DIRECTIONS FOR THIS TASK → Please transcribe the records precisely; pictures stay out of your copy.

DATA RECORDS →
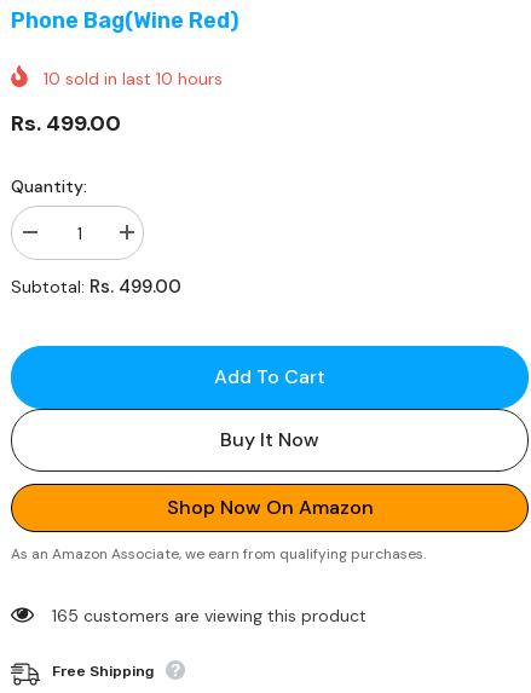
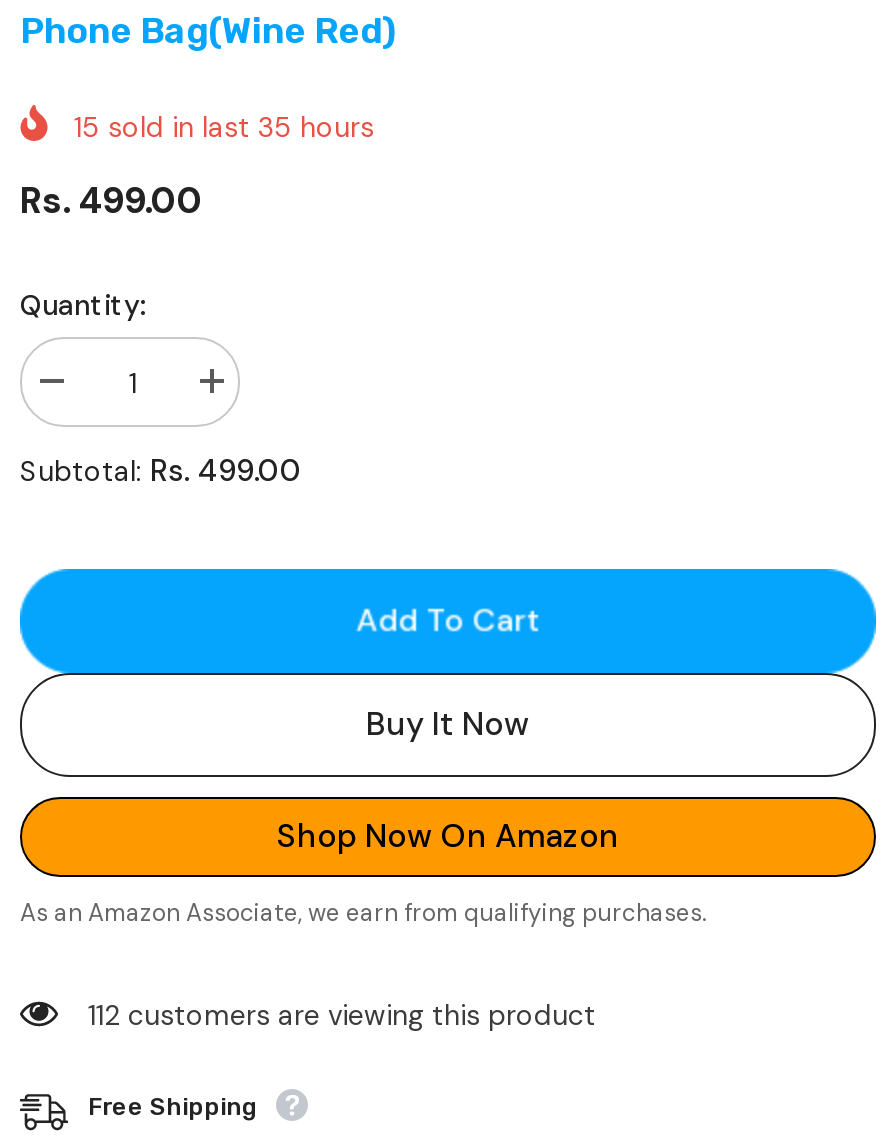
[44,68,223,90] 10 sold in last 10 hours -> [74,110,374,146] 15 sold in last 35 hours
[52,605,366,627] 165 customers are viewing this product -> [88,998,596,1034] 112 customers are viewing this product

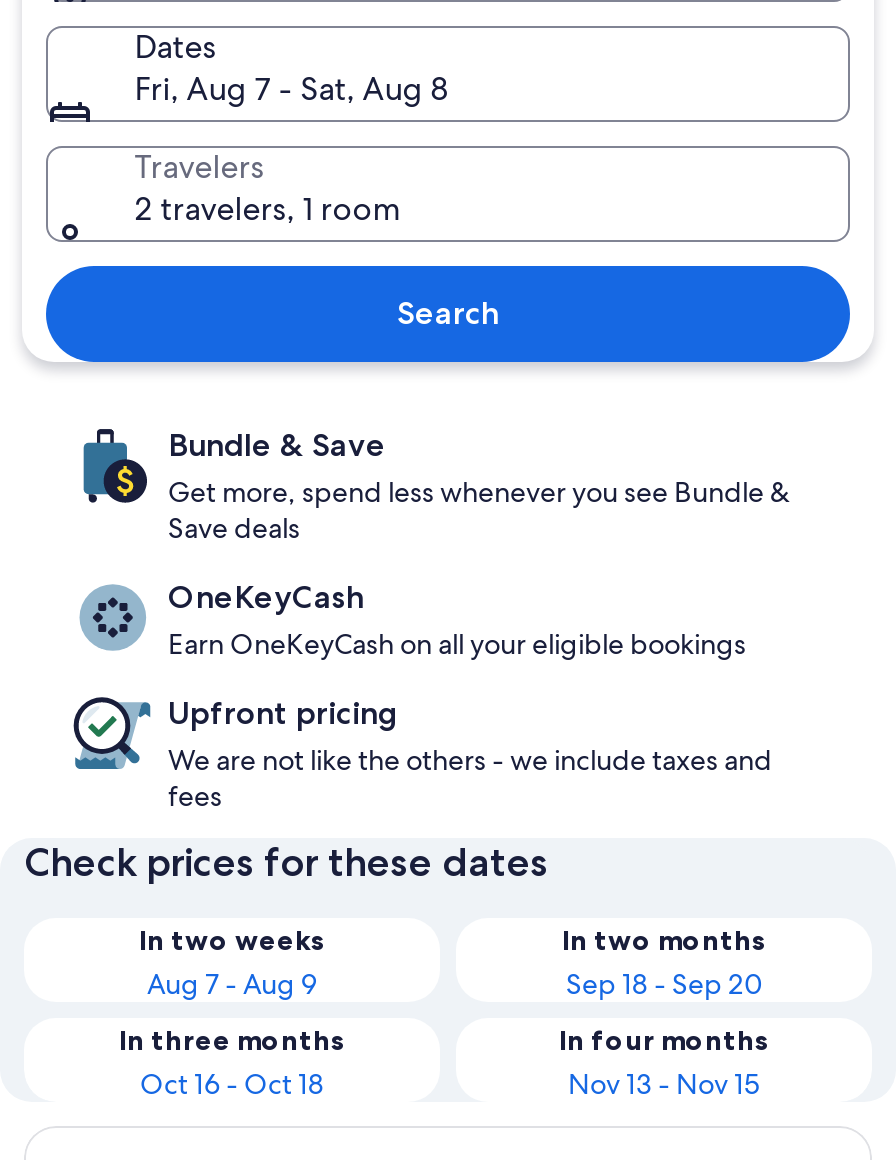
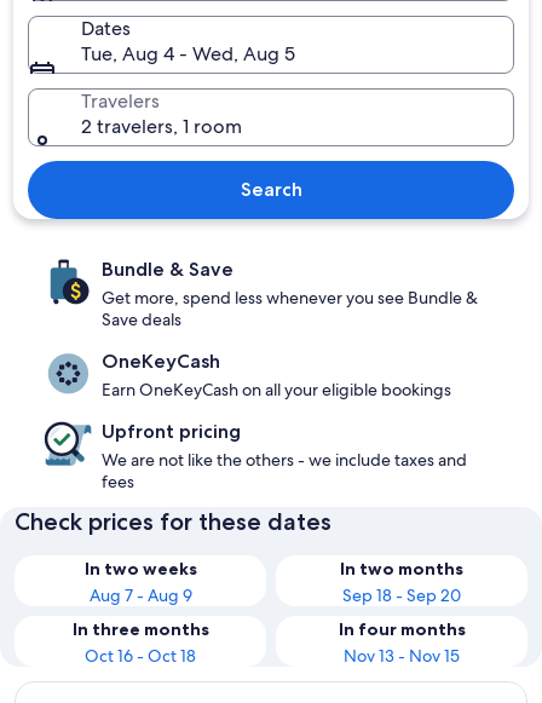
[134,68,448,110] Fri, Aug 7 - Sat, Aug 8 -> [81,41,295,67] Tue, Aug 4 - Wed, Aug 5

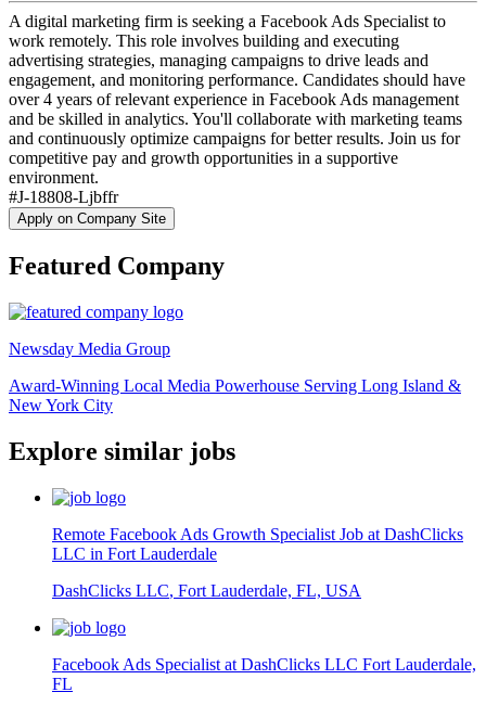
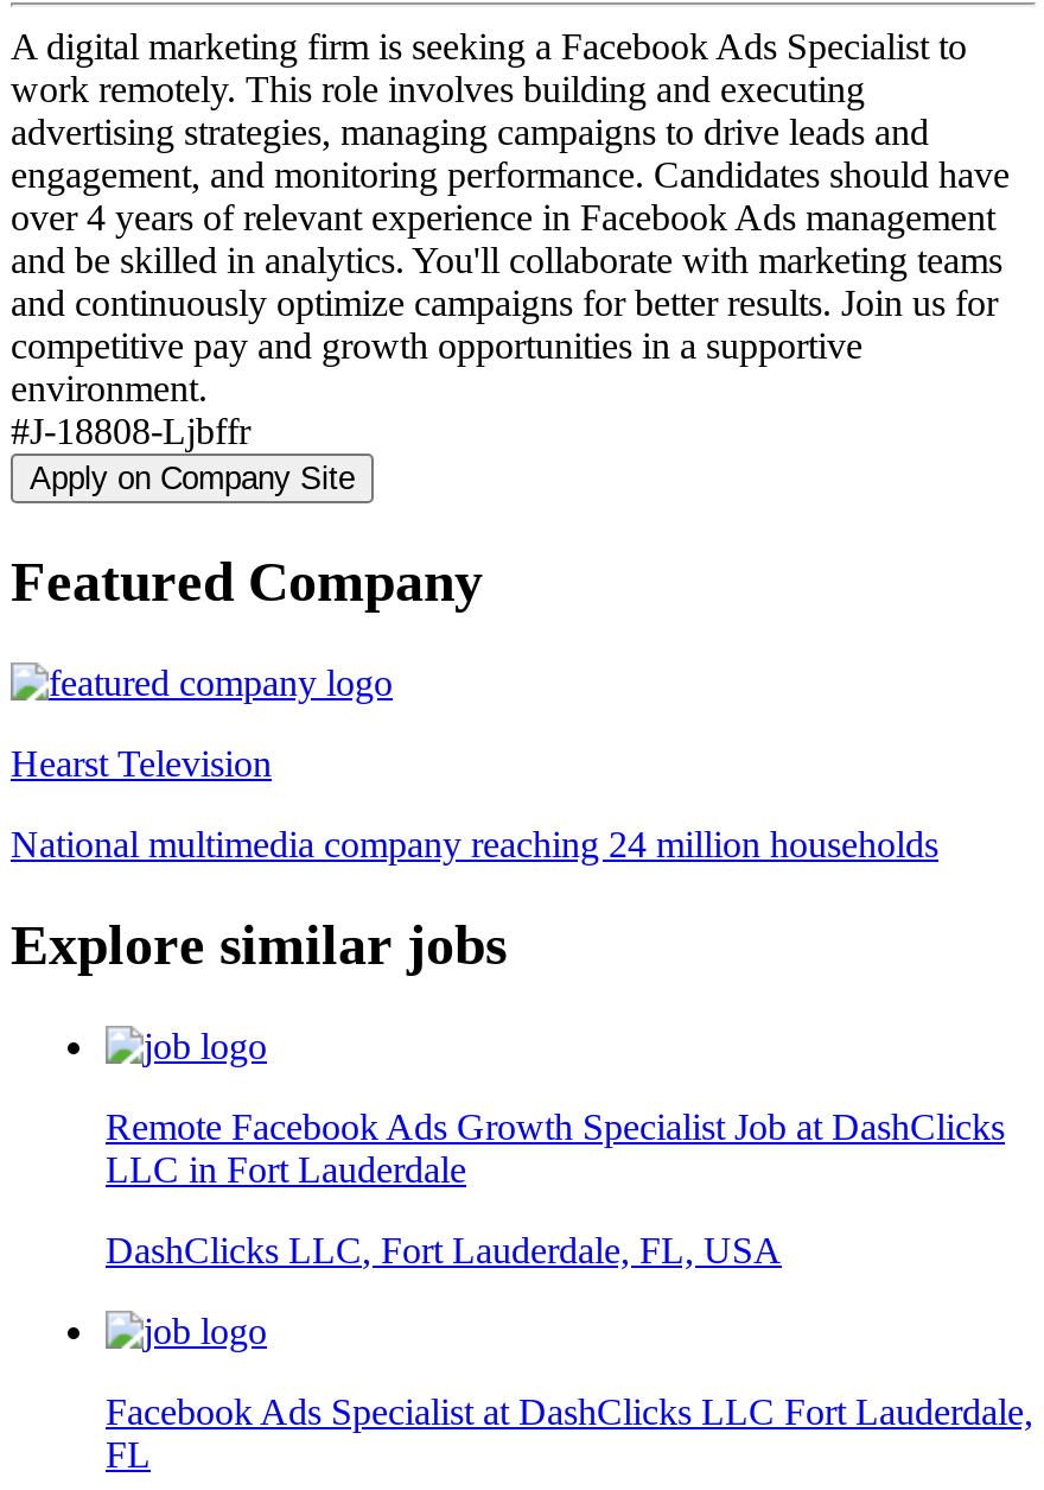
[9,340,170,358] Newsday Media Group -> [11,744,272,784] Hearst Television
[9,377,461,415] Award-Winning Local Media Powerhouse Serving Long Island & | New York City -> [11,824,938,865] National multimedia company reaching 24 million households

ANSWER TO THE PROBLEM →
[44,68,223,90] 10 sold in last 10 hours -> [74,110,374,146] 15 sold in last 35 hours
[52,605,366,627] 165 customers are viewing this product -> [88,998,596,1034] 112 customers are viewing this product

[134,68,448,110] Fri, Aug 7 - Sat, Aug 8 -> [81,41,295,67] Tue, Aug 4 - Wed, Aug 5

[9,340,170,358] Newsday Media Group -> [11,744,272,784] Hearst Television
[9,377,461,415] Award-Winning Local Media Powerhouse Serving Long Island & | New York City -> [11,824,938,865] National multimedia company reaching 24 million households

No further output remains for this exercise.